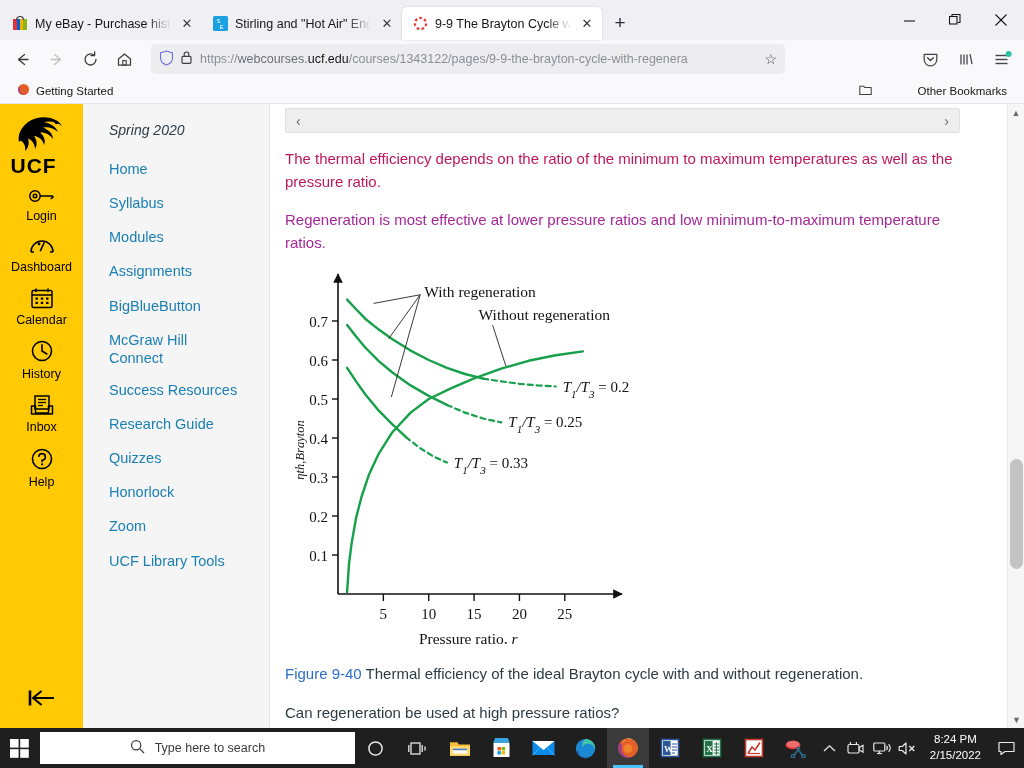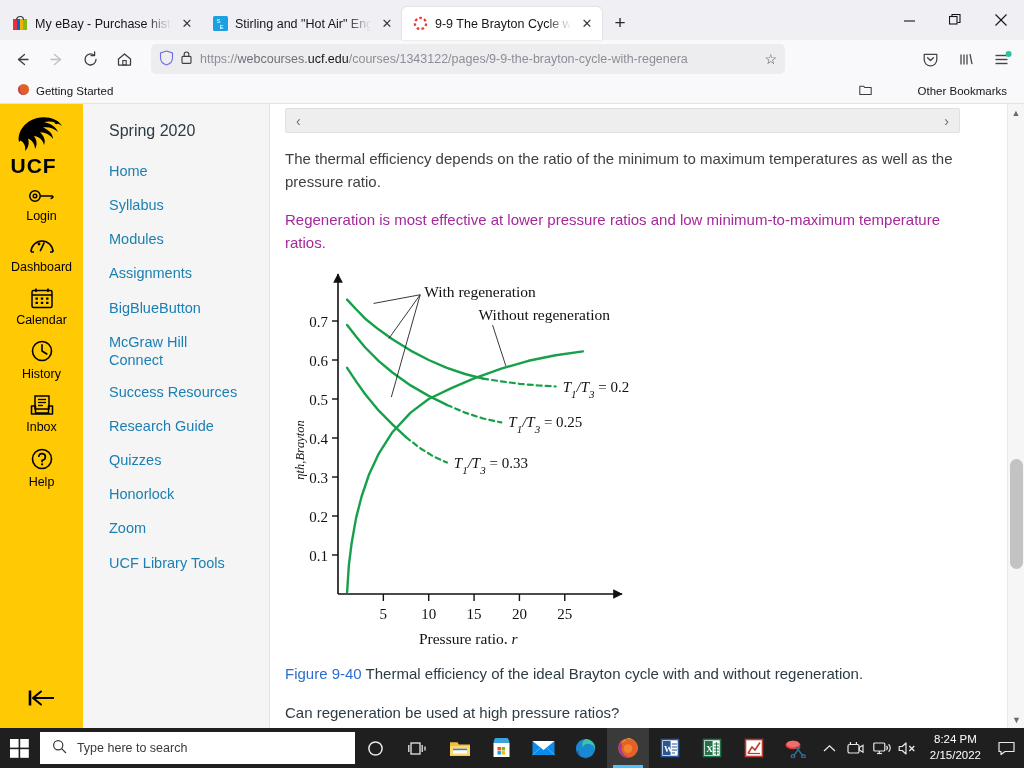--- a/index.html
+++ b/index.html
@@ -85,7 +85,7 @@
     width:187px; flex:0 0 187px; background:#f5f5f5; border-right:1px solid #e3e3e3;
     padding:18px 0 0 14px;
   }
-  .term { font-size:16px; color:#2d3b45; margin:0 0 14px 12px; }
+  .term { font-size:14px; font-style:italic; color:#2d3b45; margin:0 0 14px 12px; }
   .cnav-item { display:block; color:#1a7fb3; font-size:14.5px; padding:8px 6px 8px 12px; line-height:1.25; }
   .cnav-item.two { padding-bottom:6px; }
 

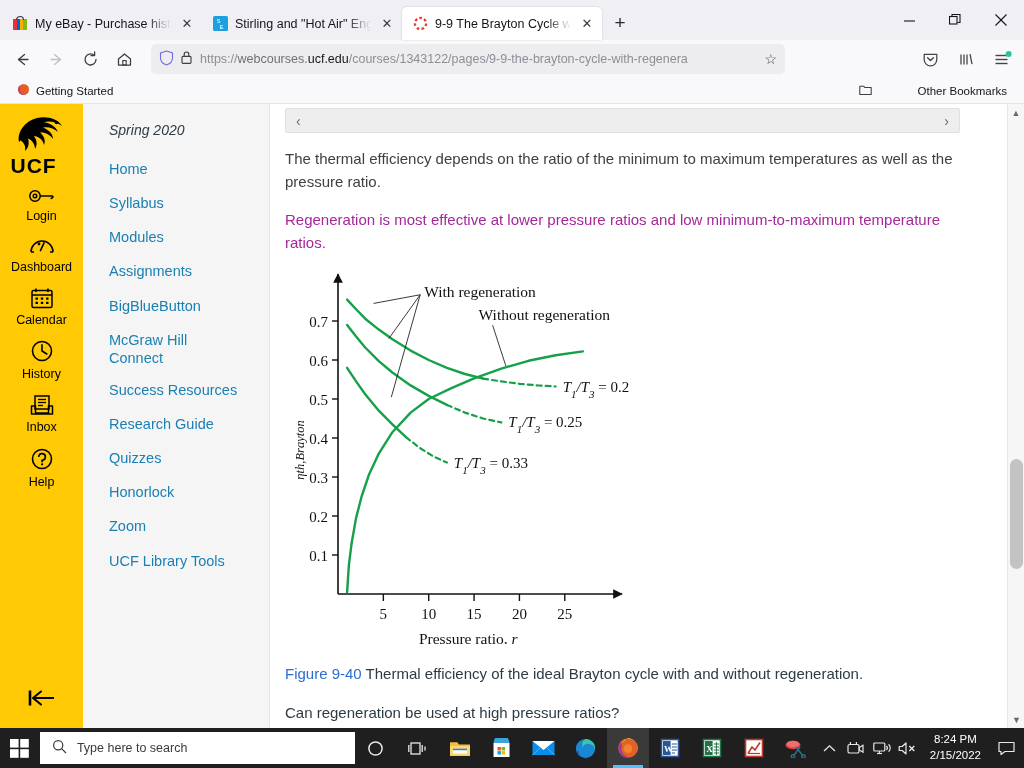--- a/index.html
+++ b/index.html
@@ -97,7 +97,7 @@
     display:flex; align-items:center; justify-content:space-between; padding:0 10px;
     margin:4px 24px 0 7px; color:#6b6b6b; font-size:14px;
   }
-  .para { font-size:15px; line-height:1.55; color:#404040; margin:14px 30px 0 7px; }
+  .para { font-size:15px; line-height:1.55; color:#be185d; margin:14px 30px 0 7px; }
   .para.hl { color:#a5279a; }
   .figcap { font-size:15px; line-height:1.5; color:#2d3b45; margin:16px 30px 0 7px; }
   .figcap .figno { color:#2d6ecb; font-weight:normal; }

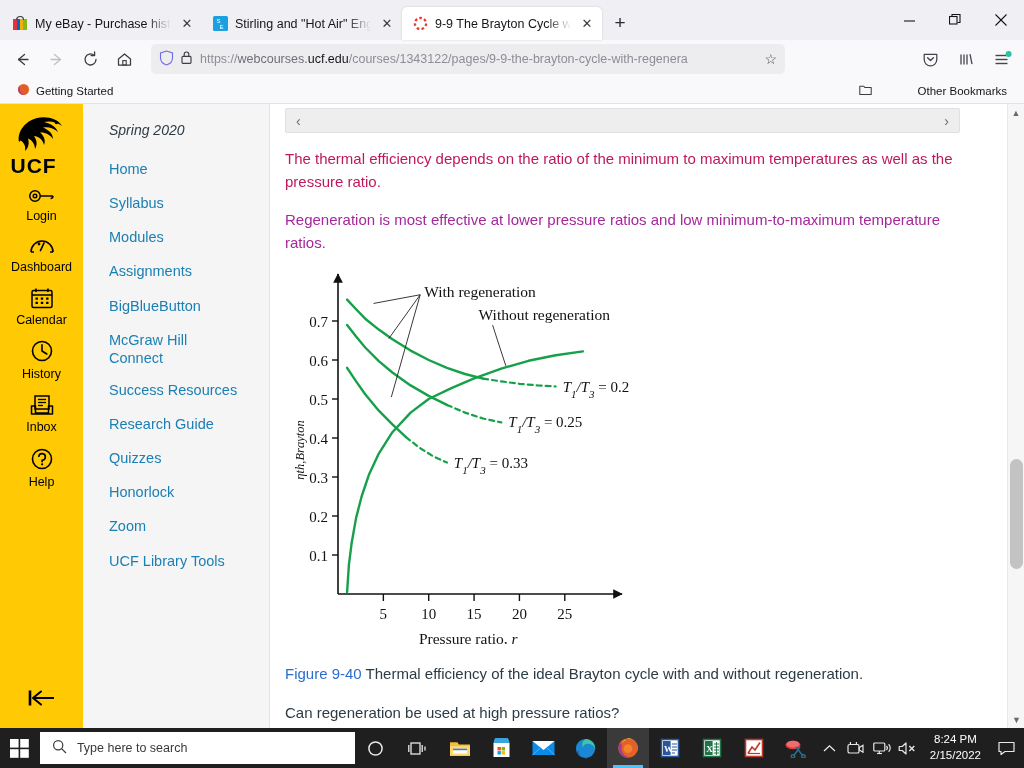--- a/index.html
+++ b/index.html
@@ -120,7 +120,7 @@
   .startbtn { width:48px; height:40px; display:flex; align-items:center; justify-content:center; }
   .tsearch {
     width:374px; height:32px; background:#ffffff; color:#3a3a3a;
-    display:flex; align-items:center; gap:10px; padding:0 12px; font-size:12.5px;
+    display:flex; align-items:center; gap:10px; padding:0 12px; font-size:12.5px;justify-content:center;
   }
   .tb-icons { display:flex; align-items:center; height:40px; }
   .tbi { width:42px; height:40px; display:flex; align-items:center; justify-content:center; position:relative; }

==============================

What to work on
Repeat the listing word for word, and skip every picture it contains.

Solution
--- a/index.html
+++ b/index.html
@@ -85,7 +85,7 @@
     width:187px; flex:0 0 187px; background:#f5f5f5; border-right:1px solid #e3e3e3;
     padding:18px 0 0 14px;
   }
-  .term { font-size:16px; color:#2d3b45; margin:0 0 14px 12px; }
+  .term { font-size:14px; font-style:italic; color:#2d3b45; margin:0 0 14px 12px; }
   .cnav-item { display:block; color:#1a7fb3; font-size:14.5px; padding:8px 6px 8px 12px; line-height:1.25; }
   .cnav-item.two { padding-bottom:6px; }
 

--- a/index.html
+++ b/index.html
@@ -97,7 +97,7 @@
     display:flex; align-items:center; justify-content:space-between; padding:0 10px;
     margin:4px 24px 0 7px; color:#6b6b6b; font-size:14px;
   }
-  .para { font-size:15px; line-height:1.55; color:#404040; margin:14px 30px 0 7px; }
+  .para { font-size:15px; line-height:1.55; color:#be185d; margin:14px 30px 0 7px; }
   .para.hl { color:#a5279a; }
   .figcap { font-size:15px; line-height:1.5; color:#2d3b45; margin:16px 30px 0 7px; }
   .figcap .figno { color:#2d6ecb; font-weight:normal; }

--- a/index.html
+++ b/index.html
@@ -120,7 +120,7 @@
   .startbtn { width:48px; height:40px; display:flex; align-items:center; justify-content:center; }
   .tsearch {
     width:374px; height:32px; background:#ffffff; color:#3a3a3a;
-    display:flex; align-items:center; gap:10px; padding:0 12px; font-size:12.5px;
+    display:flex; align-items:center; gap:10px; padding:0 12px; font-size:12.5px;justify-content:center;
   }
   .tb-icons { display:flex; align-items:center; height:40px; }
   .tbi { width:42px; height:40px; display:flex; align-items:center; justify-content:center; position:relative; }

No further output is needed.